The awards, the travel and the reactions of readers have been "a little bit surreal," Heathcock said by phone Wednesday from his home in Boise, Idaho, where he teaches fiction writing at Boise State University. "The life of a writer is you sit by yourself. There's not a lot of room in my intellect for thinking about what people are going to think about what I write or say about the book. I'm using all my intellect just to try to inhabit the characters."
Those characters, who are often trying to make sense of the world after family tragedies and grieving losses, have turned out to resonate with readers in a very powerful way. Heathcock recounts meeting a woman who had driven an hour and a half to meet him, having gone through a loss similar to one he wrote about. "The story allowed her to look at all this stuff that had been roiling about her. I'm very proud of that intimate connection with people and have come to think of it as a privileged experience and one of the highest purposes of my writing. I think now one of the highest purposes of art is to allow us to see ourselves in a way that's bearable."

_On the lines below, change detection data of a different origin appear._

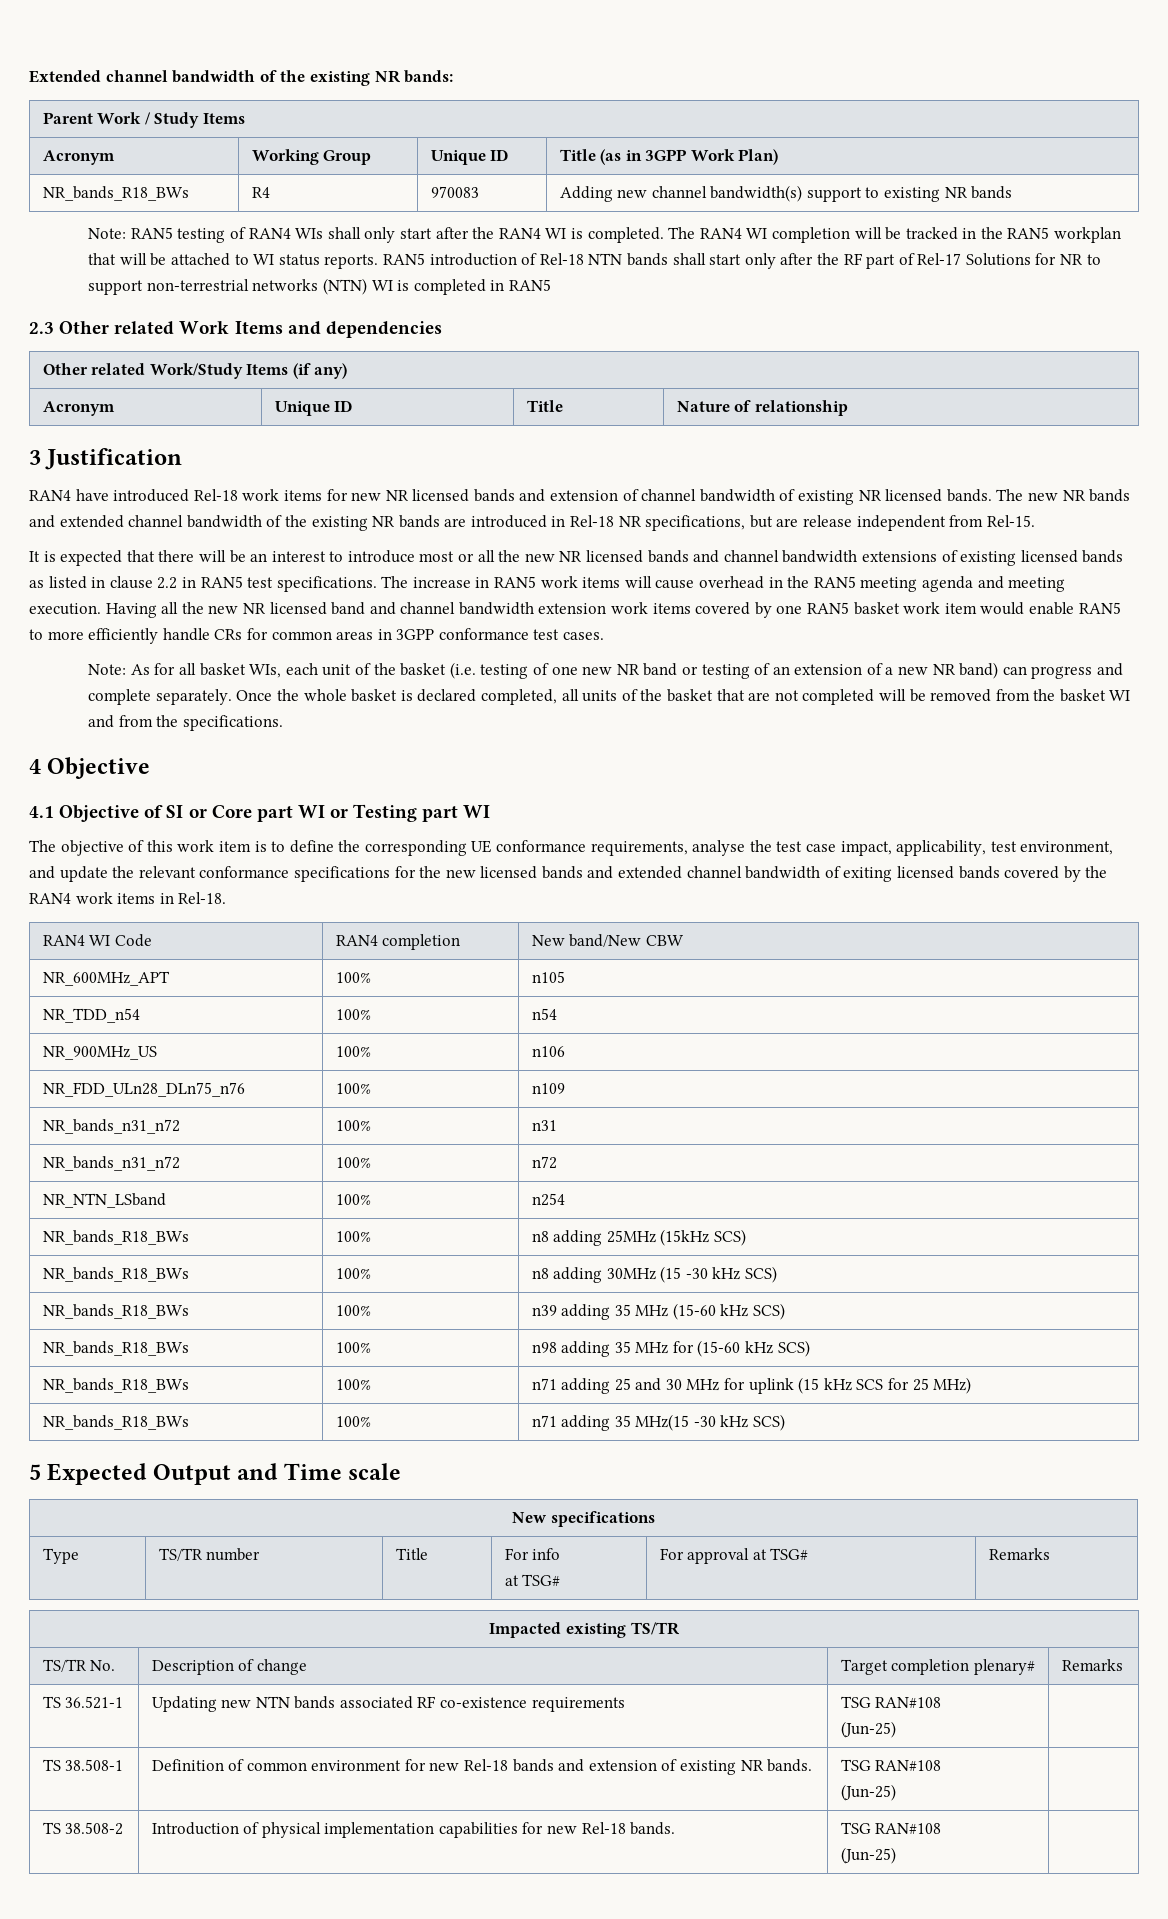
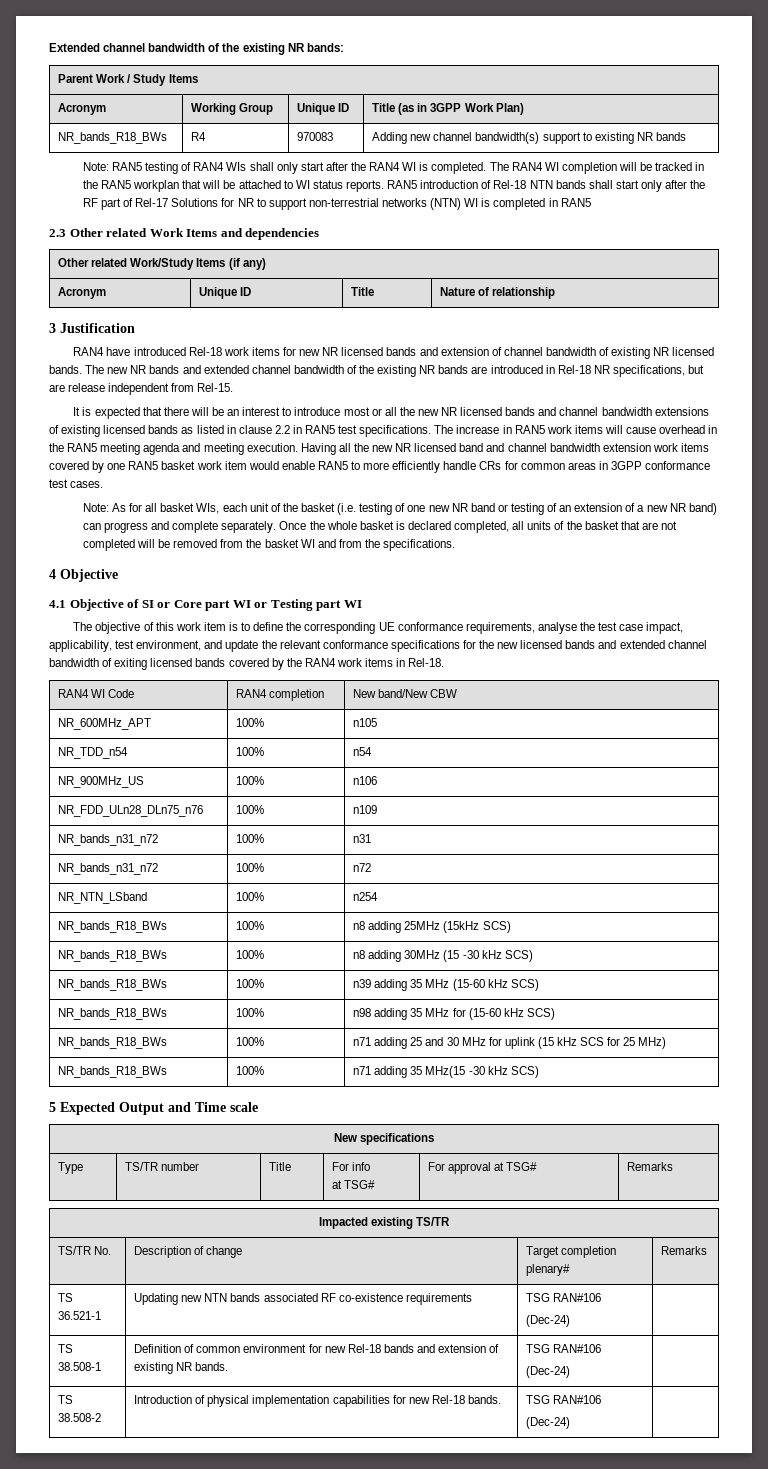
- TS 36.521-1 | Updating new NTN bands associated RF co-existence requirements | TSG RAN#108
- (Jun-25) |
+ TS 36.521-1 | Updating new NTN bands associated RF co-existence requirements | TSG RAN#106
+ (Dec-24) |
- TS 38.508-1 | Definition of common environment for new Rel-18 bands and extension of existing NR bands. | TSG RAN#108
- (Jun-25) |
+ TS 38.508-1 | Definition of common environment for new Rel-18 bands and extension of existing NR bands. | TSG RAN#106
+ (Dec-24) |
- TS 38.508-2 | Introduction of physical implementation capabilities for new Rel-18 bands. | TSG RAN#108
- (Jun-25) |
+ TS 38.508-2 | Introduction of physical implementation capabilities for new Rel-18 bands. | TSG RAN#106
+ (Dec-24) |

To really get to that in his writing, he said, "I realized I couldn't be self-conscious about it. I had to go all the way in, which is a terrible and painful experience but a cathartic experience. The praise I've gotten is just kind of gravy."
The intensity of his work mirrors the intensity of his time in the Creative Writing Program. "I struck gold in coming to Bowling Green. I was so lucky to be among a group of people who were really talented and really invested in becoming better writers. It was an inspired environment and the kind I needed. A big thing that I don't take for granted is being here at that time."
A very good friend from BGSU is Anthony Doerr, who has also gone on to great success as an author. "We held each other accountable and kept working and pushing. I still feel we compete in the best possible way—if he gets an award I feel my team has won and I can dig in and get it done."
Heathcock said he benefitted from a number of great teachers whose words have had a lasting effect on him, both as a writer and as a teacher himself. Wendell Mayo was one. "I still quote things he told me."
Heathcock wants to impress upon today's aspiring writers the importance of the "community quality" here but also their own role in daily creating that sense. "It's hard to recognize when you're in it. It's good to be reminded of your role as an individual and encourage each other to do great things."